Strasbourg court accepts lawsuit filed by a mother of many children against the RF President
It became known on April 5 that the European Court on Human Rights in Strasbourg had agreed to review
the lawsuit filed by a Russian woman against the Russian president. Yulia Bukhanova, a single mother of three children, demands that the Russian state should increase her child benefits.
“The fact that a mother of several children lives below the poverty level contradicts the RF Constitution. Paragraph 1, Article 39 of the RF Constitution guarantees every mother social assistance to help her to raise her children. Who is responsible for implementation of this provision? We think it is the guarantor of the Main Law, i.e., our President”, - says attorney Alexander Skovorodko.
Judge Elena Litvinenko of the Moscow’s Presnensky court, however, had refused to consider the claim of the single mother: in her opinion such serious issues fall within the jurisdiction of the Supreme Court only. But the Supreme Court also refused to accept Bukhanova’s claim on the grounds of the fact that the president is immune from persecution.
“The woman was unable to find legal protection in her own native state which means she should proceed directly to Strasbourg. Therefore we were even glad that we had been turned down here so we wrote a complaint to Europe”, - advised single mother’s attorney.

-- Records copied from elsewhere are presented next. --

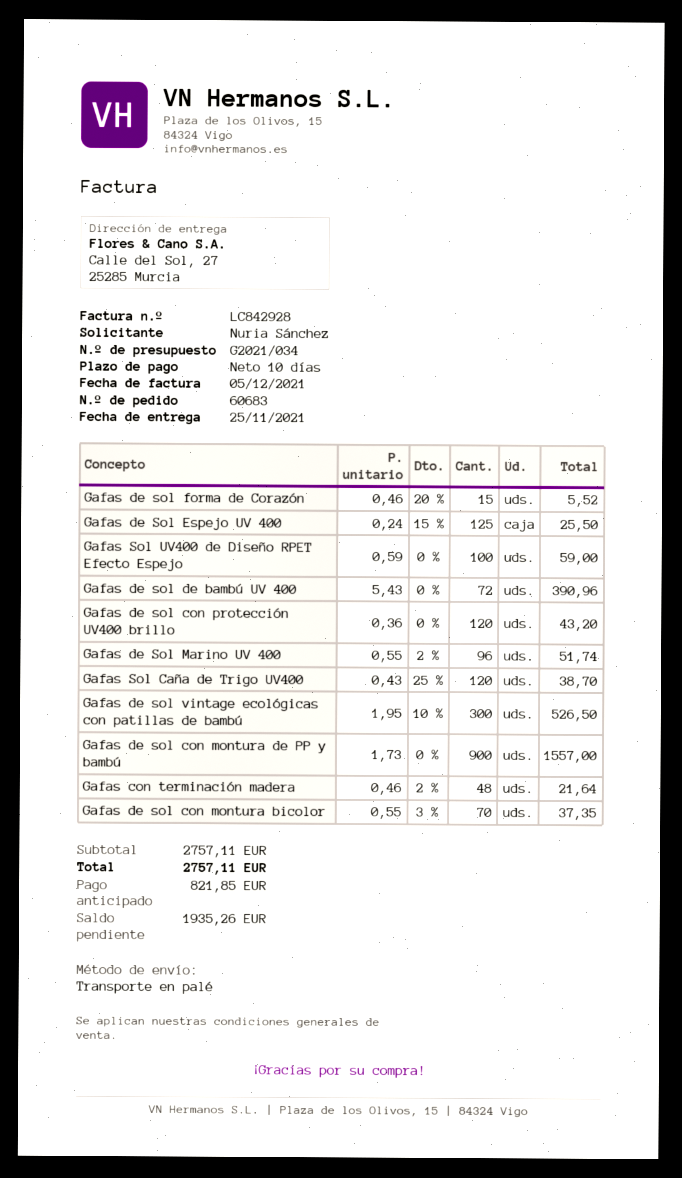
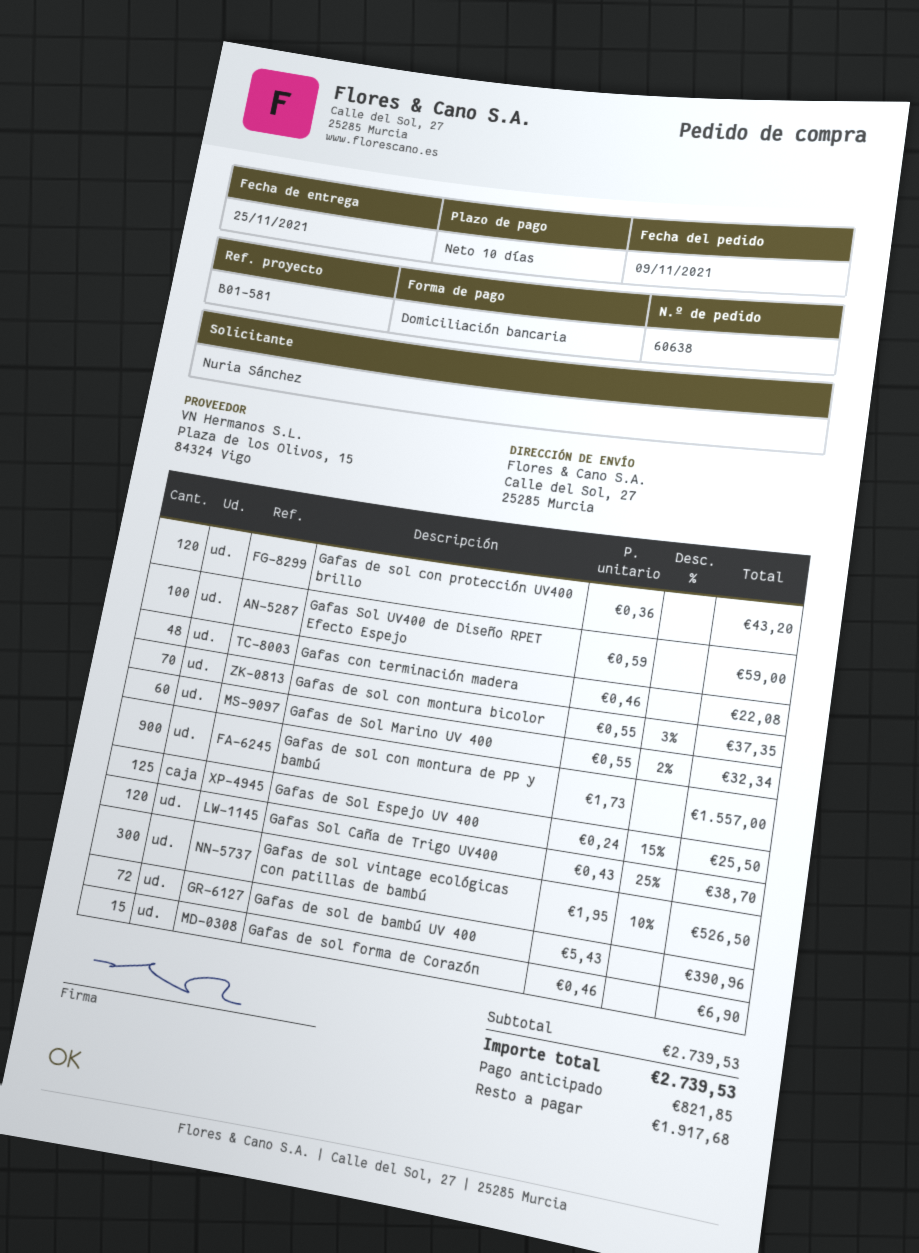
order number: 60683 -> 60638
Gafas de sol forma de Corazón: 15 x 0.46 - 20% = 5.52 -> 15 x 0.46 = 6.90
Gafas de Sol Marino UV 400: 96 x 0.55 - 2% = 51.74 -> 60 x 0.55 - 2% = 32.34
Gafas con terminación madera: 48 x 0.46 - 2% = 21.64 -> 48 x 0.46 = 22.08
subtotal: 2757.11 -> 2739.53
total: 2757.11 -> 2739.53
balance: 1935.26 -> 1917.68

Yulia Bukhanova demands that she should be paid child benefits per each of her three children and herself in the amount of four subsistence wages per person until her children reach the age of 18. Yulia also demands that the state should compensate for the moral damages she has sustained in the amount of 100 million rubles.
President shows interest in Russia’s losses in Strasbourg
Presidential administration shows an active interest
in the decisions adopted by the European Court on Human Rights in Strasbourg on cases against the Russian Federation. A statement to that effect was made on April 12 by the head of the legal reform and institutional support section of the representative office of the European Commission in Russia, Pierre Dibman.
Dibman clarified that the head of the state legal department of the administration of the RF President, presidential aid Larissa Brycheva, had officially addressed the lawyers of the representative office of the European Commission asking to put together a compilation of documents concerning all the lawsuits that the Russian Federation had lost in Strasbourg over the past few years having explained that this is required to modify the Russian legislation in compliance with the European standards. It is expected that this compilation will be ready by June 15 of this year.
Last year, Russia lost 83 lawsuits at the European Court. According to the statistics of the RF Supreme Court, approximately eight thousand RF citizens petition to Strasbourg each year.